リーサは戸惑いながらも…怪我しないように窓枠をゆっくりと飛び越え外に出た。


「うわあぁぁぁぁぁ!!!!!」


全速力で逃げるミクリ!

リーサもその後を必死に追いかける!


「に、逃げないで下さぁい!!」


大通りを二人の女が駆け抜ける。

行き交う人々、店の中の人々もなんだなんだと振り向いている。


そんな時!


シュルルルル!パコーーーン!!


何処からか飛んできた"銀のトレイ"が逃げるミクリの足元に命中!

それに足を取られ、ミクリは派手に転げてしまう。


ドターーーーーン!!!


「…ック!!!」


リーサがトレイが飛んできた方を見ると…

そこには元シスターで元アイドル候補の現ウェイトレスがかっこよく投げのポーズで立っていた。


「ど、どなたか存じませんがありがとうございます!!」


リーサは深々とお辞儀をする。


「なんでよっ!!私だってば!!元シスター兼元アイドル候補兼現ウェイトレスの…!!」


「それより、早く捕まえないと!!」


リーサはウェイトレスの話を途中で切り、転げたミクリに近寄り水の魔法で手足を拘束する。


「クソッ…!!離せ…!!」


そこにウェイトレスも近寄る。


「コイツがミクリ…?やっぱり初めて見る顔ね」


「そうですか?良く見て下さい」


リーサが言う。ウェイトレスは目を丸くして、ミクリの顔を良く見てみた。


「……………う〜ん…言われてみれば見覚えがあるような無いような……………」


「アイドル達を罠に嵌めるには、スタッフに変装するだけだと限界があります。
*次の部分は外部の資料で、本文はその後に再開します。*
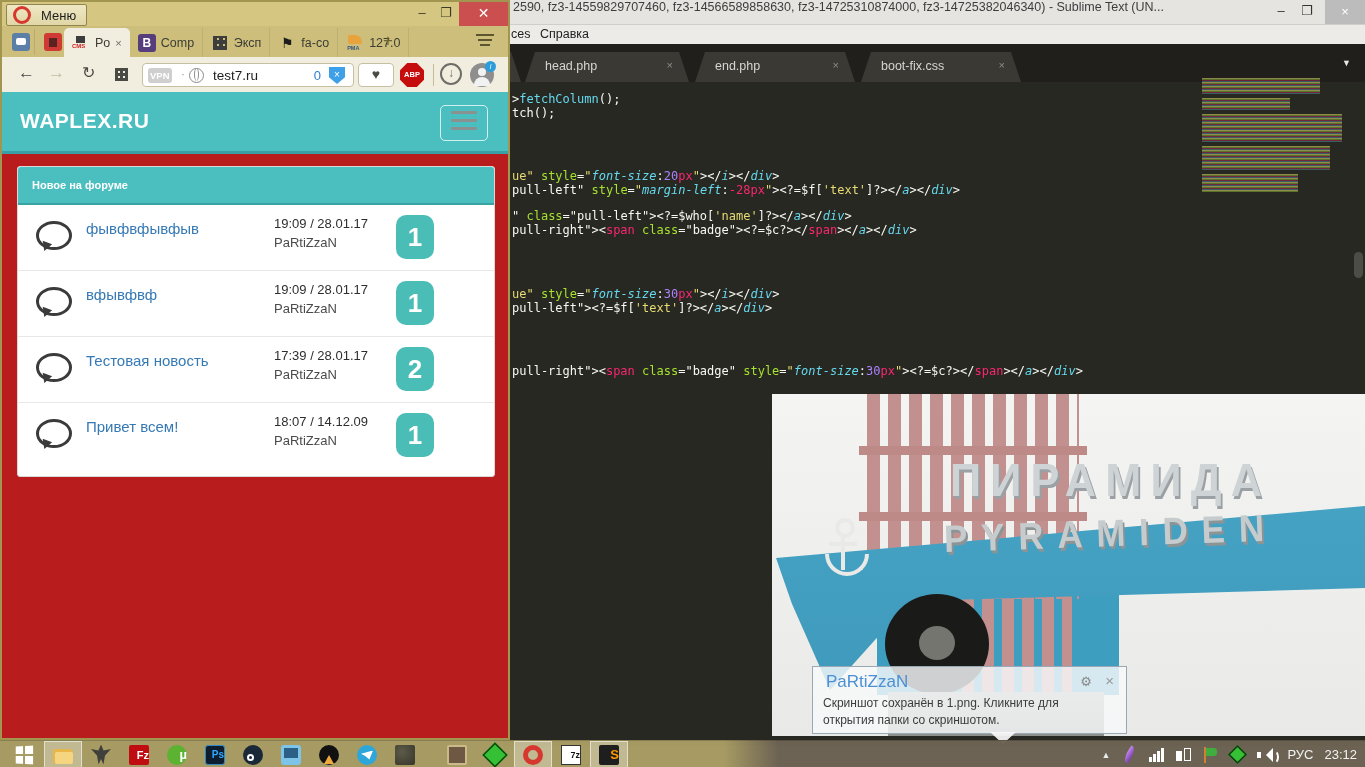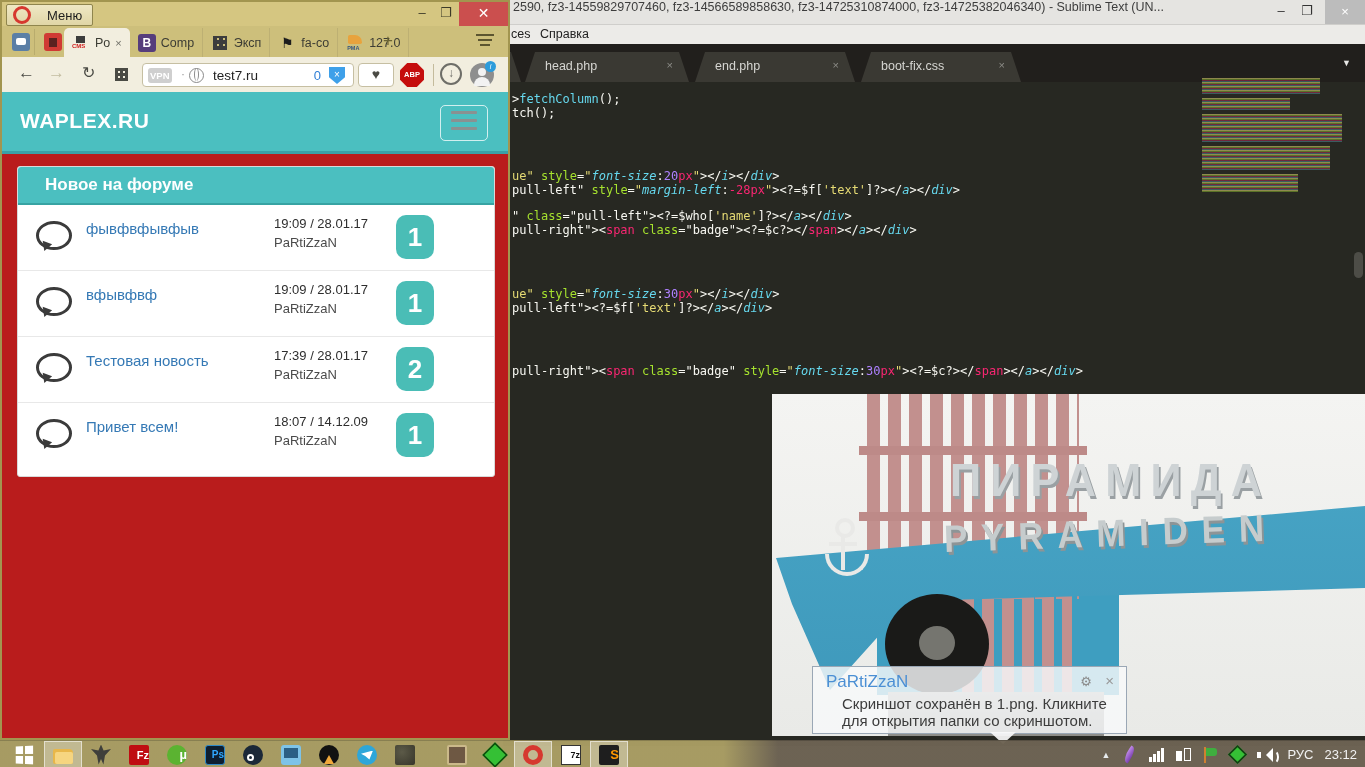--- a/index.html
+++ b/index.html
@@ -58,30 +58,30 @@
   .ph-wheel{position:absolute;left:113px;top:200px;width:104px;height:100px;background:#1a1a18;border-radius:50%;}
   .ph-wheel::after{content:"";position:absolute;left:34px;top:32px;width:36px;height:34px;background:#75756f;border-radius:50%;}
   .ph-base{position:absolute;left:116px;top:298px;width:216px;height:44px;background:linear-gradient(#aaaaa6,#8e8e8a);}
 
   
   #lightshot{position:absolute;left:812px;top:666px;width:313px;height:66px;z-index:6;
     background:rgba(248,249,250,.82);border:1px solid #9aa7b5;}
   .ls-title{position:absolute;left:13px;top:5px;font-size:17px;color:#4b8fd4;}
   .ls-wrench{position:absolute;right:34px;top:7px;color:#8a8a8a;font-size:13px;}
   .ls-close{position:absolute;right:12px;top:5px;color:#9a9a9a;font-size:15px;}
-  .ls-body{position:absolute;left:29px;top:28px;width:288px;font-size:15px;line-height:17px;color:#3c3c3c;}
+  .ls-body{position:absolute;left:10px;top:28px;width:288px;font-size:12px;line-height:17px;color:#3c3c3c;}
   .ls-tail{position:absolute;left:990px;top:732px;width:0;height:0;z-index:6;
     border-left:13px solid transparent;border-right:13px solid transparent;border-top:12px solid rgba(248,249,250,.92);}
 
   
   #opera{position:absolute;left:0;top:0;width:510px;height:740px;z-index:8;
     border:2px solid #a2954f;box-sizing:border-box;background:#f2eedf;}
   .o-titlebar{position:absolute;left:0;top:0;right:0;height:24px;background:#d5c681;}
   .o-menu-btn{position:absolute;left:4px;top:2px;height:20px;padding:0 10px 0 6px;background:linear-gradient(#efe8c4,#e0d6a6);
-    border:1px solid #8f854d;border-radius:2px;display:flex;align-items:center;gap:16px;font-size:13px;color:#1e1e1e;}
+    border:1px solid #8f854d;border-radius:2px;display:flex;align-items:center;gap:10px;font-size:13px;color:#1e1e1e;}
   .o-ring{width:12px;height:12px;border:3px solid #d6382f;border-radius:50%;}
   .o-min,.o-max{position:absolute;top:0;width:24px;height:24px;text-align:center;line-height:22px;color:#3c3a28;font-size:13px;}
   .o-min{right:74px}.o-max{right:50px}
   .o-close{position:absolute;right:0;top:0;width:49px;height:24px;background:#cb4f4e;color:#fff;text-align:center;line-height:22px;font-size:14px;}
   .o-tabstrip{position:absolute;left:0;top:24px;right:0;height:31px;background:#cdbf7b;}
   .o-pinned{position:absolute;left:6px;top:3px;display:flex;gap:5px;}
   .o-pin{width:26px;height:26px;display:flex;align-items:center;justify-content:center;border-right:1px solid #b9ac6d;}
   #o-tabs{position:absolute;left:62px;top:2px;height:29px;display:flex;}
   .o-tab{position:relative;height:29px;display:flex;align-items:center;gap:5px;padding:0 8px;max-width:56px;
     border-right:1px solid #bdb073;font-size:12.5px;color:#3c3c34;overflow:hidden;}
@@ -137,21 +137,21 @@
     color:#fff;font-size:7px;text-align:center;line-height:11px;font-style:italic;}
   
   .o-viewport{position:absolute;left:0;top:90px;right:0;bottom:0;background:#b91c1c;overflow:hidden;text-decoration:underline;}
   .w-header{position:absolute;left:0;top:0;right:0;height:59px;background:#4bbfc0;border-bottom:3px solid #3aa0a6;}
   .w-brand{position:absolute;left:18px;top:17px;font-size:21px;font-weight:bold;color:#fff;letter-spacing:.5px;}
   .w-hamb{position:absolute;right:20px;top:13px;width:48px;height:36px;border:1px solid rgba(255,255,255,.75);
     border-radius:5px;box-sizing:border-box;}
   .w-hamb i{display:block;width:26px;height:3px;background:#8a9191;margin:5px auto 0;border-radius:1px;}
   .w-panel{position:absolute;left:15px;top:74px;width:476px;background:#fff;border:1px solid #d9d9d9;border-radius:3px;padding-bottom:8px;}
   .w-panel-hd{height:36px;background:#4bbfc0;border-bottom:2px solid #37a3a3;border-radius:3px 3px 0 0;
-    color:#fff;font-size:17px;font-weight:bold;line-height:36px;padding-left:27px;}
+    color:#fff;font-size:11px;font-weight:bold;line-height:36px;padding-left:14px;}
   .topic{position:relative;height:65px;border-top:1px solid #e8e8e8;}
   .topic:first-of-type{border-top:none;}
   .t-icon{position:absolute;left:18px;top:16px;width:30px;height:23px;border:3px solid #3b3b3b;border-radius:50%;}
   .t-icon::after{content:"";position:absolute;left:1px;bottom:-9px;width:0;height:0;
     border:5px solid transparent;border-top:9px solid #3b3b3b;transform:rotate(20deg);}
   .t-title{position:absolute;left:68px;top:15px;font-size:15px;color:#3579b5;text-decoration:none;}
   .t-info{position:absolute;left:256px;top:11px;width:112px;font-size:13px;color:#2e2e2e;}
   .t-author{margin-top:4px;color:#4a4a4a;}
   .t-badge{position:absolute;right:60px;top:10px;width:38px;height:44px;background:#4abdb6;border-radius:10px;
     color:#fff;font-size:26px;font-weight:bold;text-align:center;line-height:44px;}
効率よくアイドル達を罠に嵌めるなら…アイドル達の中に入り込む必要もあった…」


「アイドル達の中に!?どうやって!?」


「アイドルになってですよっ!!」


リーサはミクリに向き直り続けた。


「そうですよね?ミクリさん……………いや【ドルメシア】さん…!」


「……………ッ!!」


ミクリは言われ…ギリリと歯を食い縛った。


「え、え、えええええぇぇぇぇぇ!!?」


ウェイトレスはただただ狼狽えるばかり。


観念したのかミクリは抵抗をやめ、ガクリと項垂れてしまった。